On March 12, 2021 (the “Extinguishment Date”), we finalized a voluntary repayment of the remaining outstanding principal balance of the 2019 Term Loan. The extinguishment of the 2019 Term Loan resulted in an approximately $2.1 million gain, which was recognized within Gain on extinguishment of debt, net, on our Consolidated Statements of Operations for the year ended December 31, 2021. As a result of repaying the outstanding balance prior to its contractual maturity, an approximately $4.4 million in unamortized debt issuance costs and discount were written off and included in the computation of the gain from the extinguishment of the 2019 Term Loan for the year ended December 31, 2021.

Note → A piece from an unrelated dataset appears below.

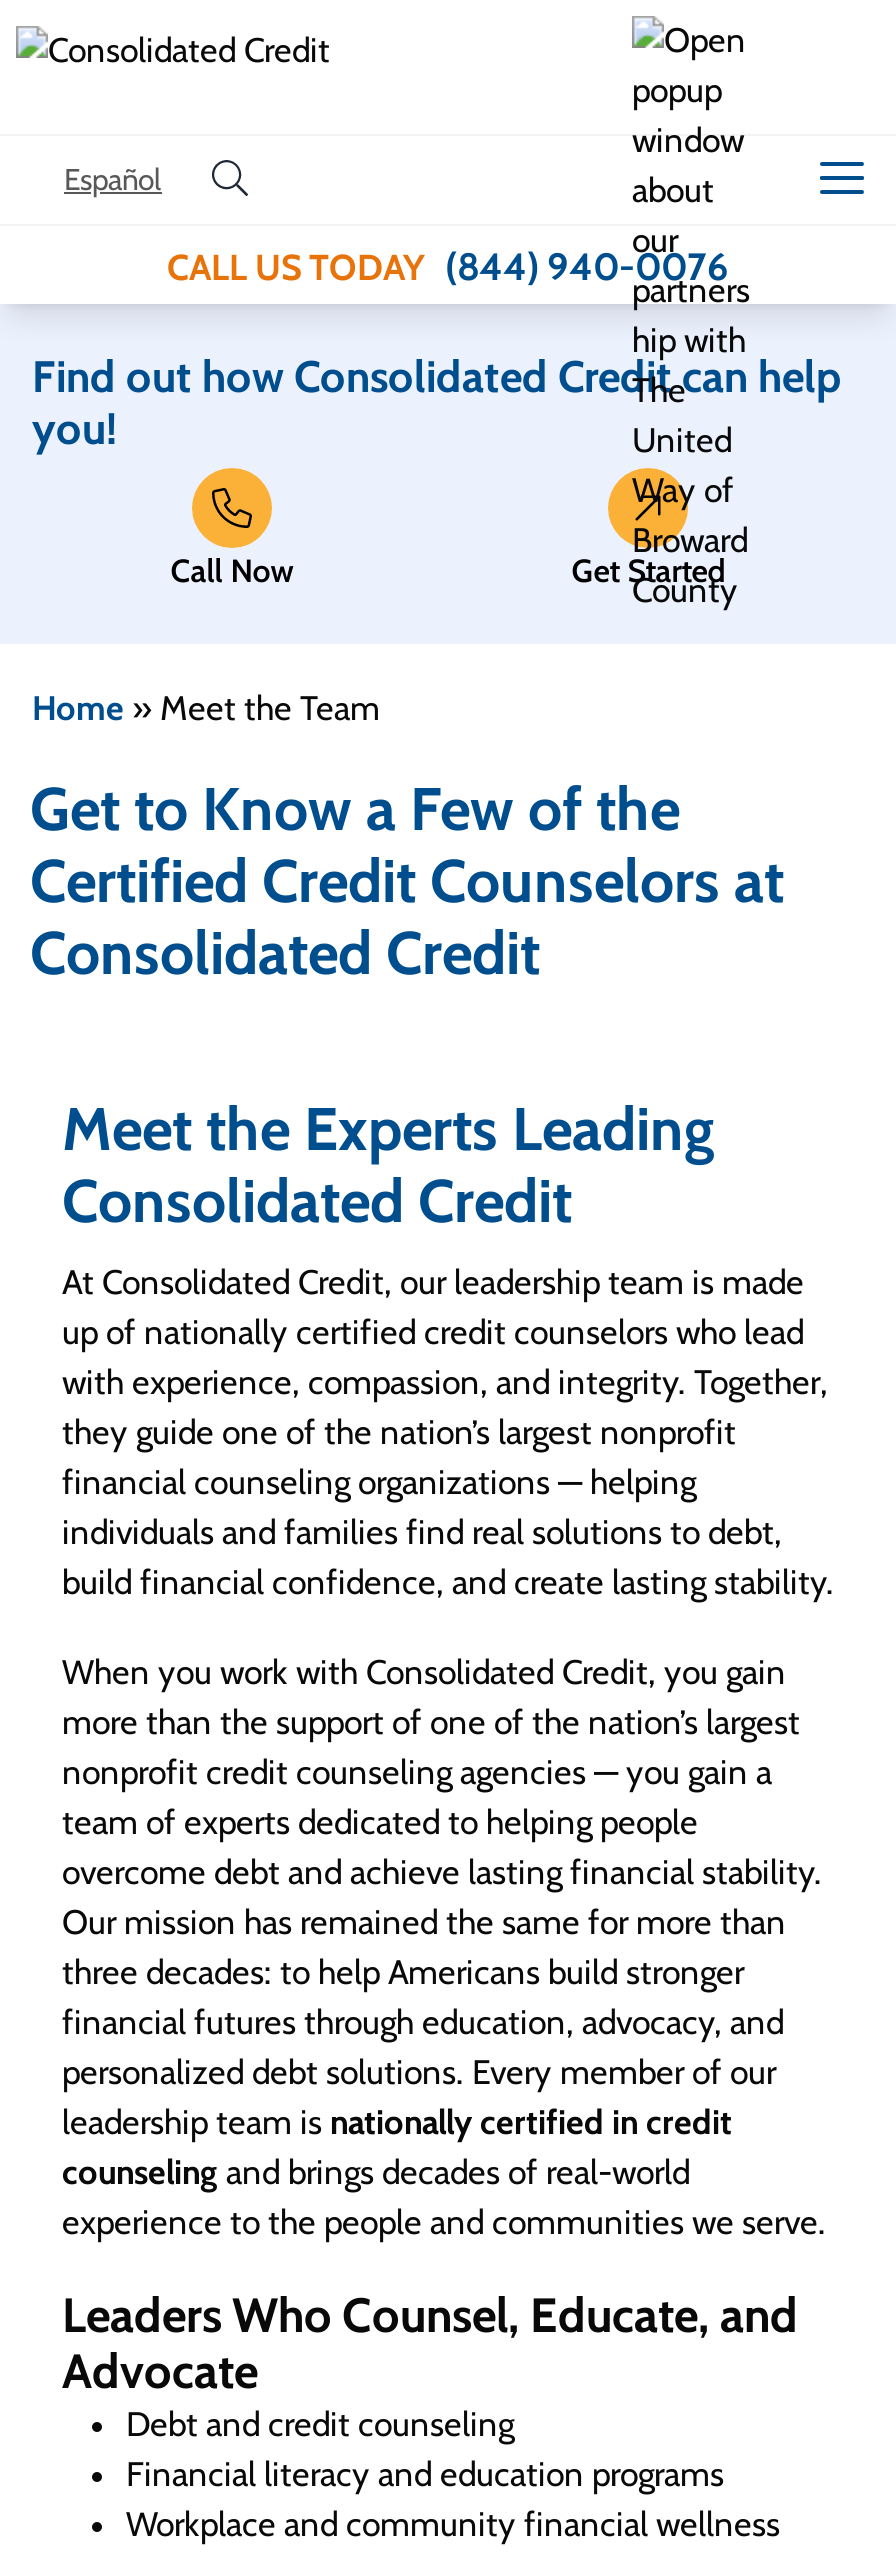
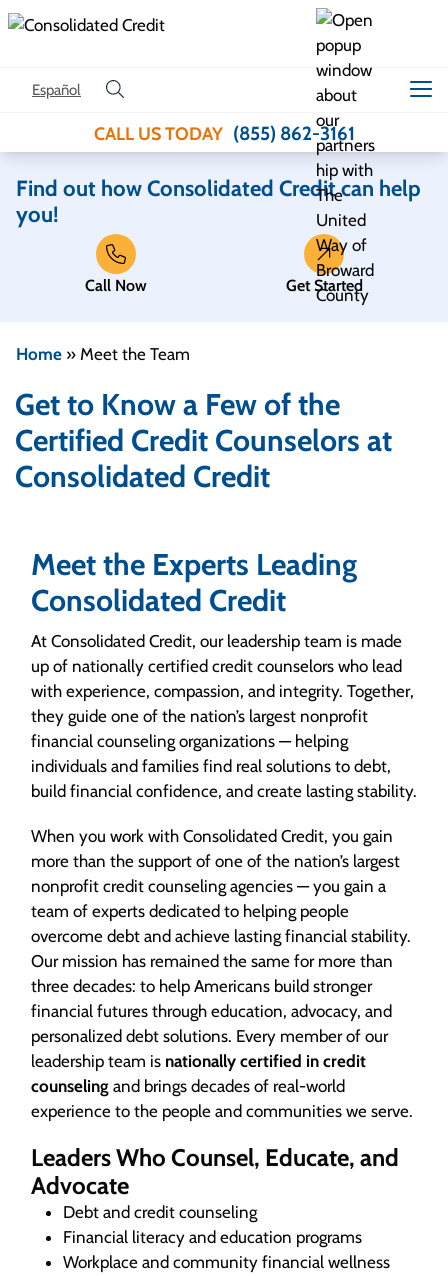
- CALL US TODAY (844) 940-0076
+ CALL US TODAY (855) 862-3161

The holder of the 2019 Term Loan held approximately 3.5 million unvested warrants that had a fair value of approximately $6.3 million as of the Extinguishment Date. Due to the extinguishment of the 2019 Term Loan, all the unvested warrants were contractually terminated, and their respective fair value was included in the computation of the gain on extinguishment of the 2019 Term Loan.
2018 Term Loan
On September 28, 2018, Tellurian Production Holdings LLC, a wholly owned subsidiary of Tellurian Inc., entered into a three-year senior secured term loan credit agreement (the “2018 Term Loan”) in an aggregate principal amount of $60.0 million.
On April 23, 2021, we voluntarily repaid the remaining outstanding principal balance of the 2018 Term Loan. As a result of the voluntary repayment, we recognized an approximately $0.7 million loss, which was recognized within Gain on extinguishment of debt, net, on our Consolidated Statements of Operations for the year ended December 31, 2021.